### Action item:
Your task is to print all of the data word for word.

***** Dataset entries *****

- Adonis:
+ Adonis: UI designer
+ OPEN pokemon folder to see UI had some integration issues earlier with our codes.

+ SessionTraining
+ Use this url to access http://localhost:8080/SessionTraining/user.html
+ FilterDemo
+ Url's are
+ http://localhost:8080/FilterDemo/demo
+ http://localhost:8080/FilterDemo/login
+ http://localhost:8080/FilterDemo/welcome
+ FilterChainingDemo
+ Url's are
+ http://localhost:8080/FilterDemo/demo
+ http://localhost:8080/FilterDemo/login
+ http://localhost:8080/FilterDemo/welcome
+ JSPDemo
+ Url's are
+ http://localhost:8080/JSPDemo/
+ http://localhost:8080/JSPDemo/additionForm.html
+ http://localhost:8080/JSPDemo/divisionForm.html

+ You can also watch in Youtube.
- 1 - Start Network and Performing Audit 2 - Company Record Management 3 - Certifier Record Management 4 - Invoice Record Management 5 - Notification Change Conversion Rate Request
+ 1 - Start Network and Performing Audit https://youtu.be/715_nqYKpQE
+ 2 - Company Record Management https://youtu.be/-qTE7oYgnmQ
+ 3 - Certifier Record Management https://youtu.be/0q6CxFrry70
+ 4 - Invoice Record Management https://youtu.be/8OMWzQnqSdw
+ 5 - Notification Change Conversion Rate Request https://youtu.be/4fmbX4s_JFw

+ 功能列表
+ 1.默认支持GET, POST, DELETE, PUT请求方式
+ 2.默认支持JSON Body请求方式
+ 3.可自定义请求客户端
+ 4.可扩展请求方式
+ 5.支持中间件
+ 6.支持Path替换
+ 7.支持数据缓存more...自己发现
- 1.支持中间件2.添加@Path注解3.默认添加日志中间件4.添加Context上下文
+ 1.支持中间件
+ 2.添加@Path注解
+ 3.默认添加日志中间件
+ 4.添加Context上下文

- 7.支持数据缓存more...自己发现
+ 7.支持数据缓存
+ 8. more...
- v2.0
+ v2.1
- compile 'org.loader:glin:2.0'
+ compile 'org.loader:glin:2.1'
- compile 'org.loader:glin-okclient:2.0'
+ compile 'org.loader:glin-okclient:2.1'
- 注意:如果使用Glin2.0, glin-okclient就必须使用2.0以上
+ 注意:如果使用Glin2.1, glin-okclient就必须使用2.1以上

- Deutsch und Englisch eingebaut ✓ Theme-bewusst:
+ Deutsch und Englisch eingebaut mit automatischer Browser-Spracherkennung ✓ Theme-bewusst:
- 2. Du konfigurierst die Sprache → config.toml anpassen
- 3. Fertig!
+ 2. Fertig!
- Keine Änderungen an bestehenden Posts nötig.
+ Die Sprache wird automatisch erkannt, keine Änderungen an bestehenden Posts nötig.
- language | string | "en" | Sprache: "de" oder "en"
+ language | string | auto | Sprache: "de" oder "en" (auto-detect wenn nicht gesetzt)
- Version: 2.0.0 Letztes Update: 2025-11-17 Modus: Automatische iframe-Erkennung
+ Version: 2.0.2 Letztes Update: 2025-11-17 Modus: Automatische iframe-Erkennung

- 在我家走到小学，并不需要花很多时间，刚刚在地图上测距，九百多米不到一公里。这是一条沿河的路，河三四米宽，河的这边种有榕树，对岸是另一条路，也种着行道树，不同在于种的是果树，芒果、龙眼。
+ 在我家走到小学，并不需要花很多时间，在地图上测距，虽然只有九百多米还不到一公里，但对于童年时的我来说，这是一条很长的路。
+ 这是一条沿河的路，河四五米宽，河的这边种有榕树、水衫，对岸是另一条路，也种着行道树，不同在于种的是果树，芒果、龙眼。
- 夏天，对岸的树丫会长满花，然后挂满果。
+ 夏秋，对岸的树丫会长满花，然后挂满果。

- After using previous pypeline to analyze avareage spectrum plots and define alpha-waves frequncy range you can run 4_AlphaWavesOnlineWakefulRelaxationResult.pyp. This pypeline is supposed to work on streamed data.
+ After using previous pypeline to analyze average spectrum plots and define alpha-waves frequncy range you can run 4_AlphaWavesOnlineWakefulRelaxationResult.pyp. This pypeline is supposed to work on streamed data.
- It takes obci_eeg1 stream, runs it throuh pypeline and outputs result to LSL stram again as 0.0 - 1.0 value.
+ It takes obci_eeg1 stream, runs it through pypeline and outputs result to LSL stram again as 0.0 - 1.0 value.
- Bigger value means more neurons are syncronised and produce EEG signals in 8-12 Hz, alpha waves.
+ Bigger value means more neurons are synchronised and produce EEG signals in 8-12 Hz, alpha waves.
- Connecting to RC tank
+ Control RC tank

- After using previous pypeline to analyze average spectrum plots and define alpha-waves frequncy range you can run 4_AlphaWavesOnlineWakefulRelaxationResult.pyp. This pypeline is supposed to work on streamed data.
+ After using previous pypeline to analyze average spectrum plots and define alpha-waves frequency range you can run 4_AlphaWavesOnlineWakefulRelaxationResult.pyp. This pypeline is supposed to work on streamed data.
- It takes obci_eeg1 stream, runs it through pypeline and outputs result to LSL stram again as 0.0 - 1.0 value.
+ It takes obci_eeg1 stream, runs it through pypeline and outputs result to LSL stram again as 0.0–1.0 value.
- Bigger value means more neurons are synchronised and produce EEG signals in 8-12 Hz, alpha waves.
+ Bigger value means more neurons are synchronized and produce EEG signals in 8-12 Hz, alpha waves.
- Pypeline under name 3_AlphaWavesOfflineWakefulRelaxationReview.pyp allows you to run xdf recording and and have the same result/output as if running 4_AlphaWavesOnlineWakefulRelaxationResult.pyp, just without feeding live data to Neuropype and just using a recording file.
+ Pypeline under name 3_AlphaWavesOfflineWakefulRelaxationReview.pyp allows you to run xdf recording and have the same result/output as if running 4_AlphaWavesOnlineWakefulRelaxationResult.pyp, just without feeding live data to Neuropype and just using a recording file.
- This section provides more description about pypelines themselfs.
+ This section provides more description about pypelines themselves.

*****

### Answer section:
- Adonis:
+ Adonis: UI designer
+ OPEN pokemon folder to see UI had some integration issues earlier with our codes.

+ SessionTraining
+ Use this url to access http://localhost:8080/SessionTraining/user.html
+ FilterDemo
+ Url's are
+ http://localhost:8080/FilterDemo/demo
+ http://localhost:8080/FilterDemo/login
+ http://localhost:8080/FilterDemo/welcome
+ FilterChainingDemo
+ Url's are
+ http://localhost:8080/FilterDemo/demo
+ http://localhost:8080/FilterDemo/login
+ http://localhost:8080/FilterDemo/welcome
+ JSPDemo
+ Url's are
+ http://localhost:8080/JSPDemo/
+ http://localhost:8080/JSPDemo/additionForm.html
+ http://localhost:8080/JSPDemo/divisionForm.html

+ You can also watch in Youtube.
- 1 - Start Network and Performing Audit 2 - Company Record Management 3 - Certifier Record Management 4 - Invoice Record Management 5 - Notification Change Conversion Rate Request
+ 1 - Start Network and Performing Audit https://youtu.be/715_nqYKpQE
+ 2 - Company Record Management https://youtu.be/-qTE7oYgnmQ
+ 3 - Certifier Record Management https://youtu.be/0q6CxFrry70
+ 4 - Invoice Record Management https://youtu.be/8OMWzQnqSdw
+ 5 - Notification Change Conversion Rate Request https://youtu.be/4fmbX4s_JFw

+ 功能列表
+ 1.默认支持GET, POST, DELETE, PUT请求方式
+ 2.默认支持JSON Body请求方式
+ 3.可自定义请求客户端
+ 4.可扩展请求方式
+ 5.支持中间件
+ 6.支持Path替换
+ 7.支持数据缓存more...自己发现
- 1.支持中间件2.添加@Path注解3.默认添加日志中间件4.添加Context上下文
+ 1.支持中间件
+ 2.添加@Path注解
+ 3.默认添加日志中间件
+ 4.添加Context上下文

- 7.支持数据缓存more...自己发现
+ 7.支持数据缓存
+ 8. more...
- v2.0
+ v2.1
- compile 'org.loader:glin:2.0'
+ compile 'org.loader:glin:2.1'
- compile 'org.loader:glin-okclient:2.0'
+ compile 'org.loader:glin-okclient:2.1'
- 注意:如果使用Glin2.0, glin-okclient就必须使用2.0以上
+ 注意:如果使用Glin2.1, glin-okclient就必须使用2.1以上

- Deutsch und Englisch eingebaut ✓ Theme-bewusst:
+ Deutsch und Englisch eingebaut mit automatischer Browser-Spracherkennung ✓ Theme-bewusst:
- 2. Du konfigurierst die Sprache → config.toml anpassen
- 3. Fertig!
+ 2. Fertig!
- Keine Änderungen an bestehenden Posts nötig.
+ Die Sprache wird automatisch erkannt, keine Änderungen an bestehenden Posts nötig.
- language | string | "en" | Sprache: "de" oder "en"
+ language | string | auto | Sprache: "de" oder "en" (auto-detect wenn nicht gesetzt)
- Version: 2.0.0 Letztes Update: 2025-11-17 Modus: Automatische iframe-Erkennung
+ Version: 2.0.2 Letztes Update: 2025-11-17 Modus: Automatische iframe-Erkennung

- 在我家走到小学，并不需要花很多时间，刚刚在地图上测距，九百多米不到一公里。这是一条沿河的路，河三四米宽，河的这边种有榕树，对岸是另一条路，也种着行道树，不同在于种的是果树，芒果、龙眼。
+ 在我家走到小学，并不需要花很多时间，在地图上测距，虽然只有九百多米还不到一公里，但对于童年时的我来说，这是一条很长的路。
+ 这是一条沿河的路，河四五米宽，河的这边种有榕树、水衫，对岸是另一条路，也种着行道树，不同在于种的是果树，芒果、龙眼。
- 夏天，对岸的树丫会长满花，然后挂满果。
+ 夏秋，对岸的树丫会长满花，然后挂满果。

- After using previous pypeline to analyze avareage spectrum plots and define alpha-waves frequncy range you can run 4_AlphaWavesOnlineWakefulRelaxationResult.pyp. This pypeline is supposed to work on streamed data.
+ After using previous pypeline to analyze average spectrum plots and define alpha-waves frequncy range you can run 4_AlphaWavesOnlineWakefulRelaxationResult.pyp. This pypeline is supposed to work on streamed data.
- It takes obci_eeg1 stream, runs it throuh pypeline and outputs result to LSL stram again as 0.0 - 1.0 value.
+ It takes obci_eeg1 stream, runs it through pypeline and outputs result to LSL stram again as 0.0 - 1.0 value.
- Bigger value means more neurons are syncronised and produce EEG signals in 8-12 Hz, alpha waves.
+ Bigger value means more neurons are synchronised and produce EEG signals in 8-12 Hz, alpha waves.
- Connecting to RC tank
+ Control RC tank

- After using previous pypeline to analyze average spectrum plots and define alpha-waves frequncy range you can run 4_AlphaWavesOnlineWakefulRelaxationResult.pyp. This pypeline is supposed to work on streamed data.
+ After using previous pypeline to analyze average spectrum plots and define alpha-waves frequency range you can run 4_AlphaWavesOnlineWakefulRelaxationResult.pyp. This pypeline is supposed to work on streamed data.
- It takes obci_eeg1 stream, runs it through pypeline and outputs result to LSL stram again as 0.0 - 1.0 value.
+ It takes obci_eeg1 stream, runs it through pypeline and outputs result to LSL stram again as 0.0–1.0 value.
- Bigger value means more neurons are synchronised and produce EEG signals in 8-12 Hz, alpha waves.
+ Bigger value means more neurons are synchronized and produce EEG signals in 8-12 Hz, alpha waves.
- Pypeline under name 3_AlphaWavesOfflineWakefulRelaxationReview.pyp allows you to run xdf recording and and have the same result/output as if running 4_AlphaWavesOnlineWakefulRelaxationResult.pyp, just without feeding live data to Neuropype and just using a recording file.
+ Pypeline under name 3_AlphaWavesOfflineWakefulRelaxationReview.pyp allows you to run xdf recording and have the same result/output as if running 4_AlphaWavesOnlineWakefulRelaxationResult.pyp, just without feeding live data to Neuropype and just using a recording file.
- This section provides more description about pypelines themselfs.
+ This section provides more description about pypelines themselves.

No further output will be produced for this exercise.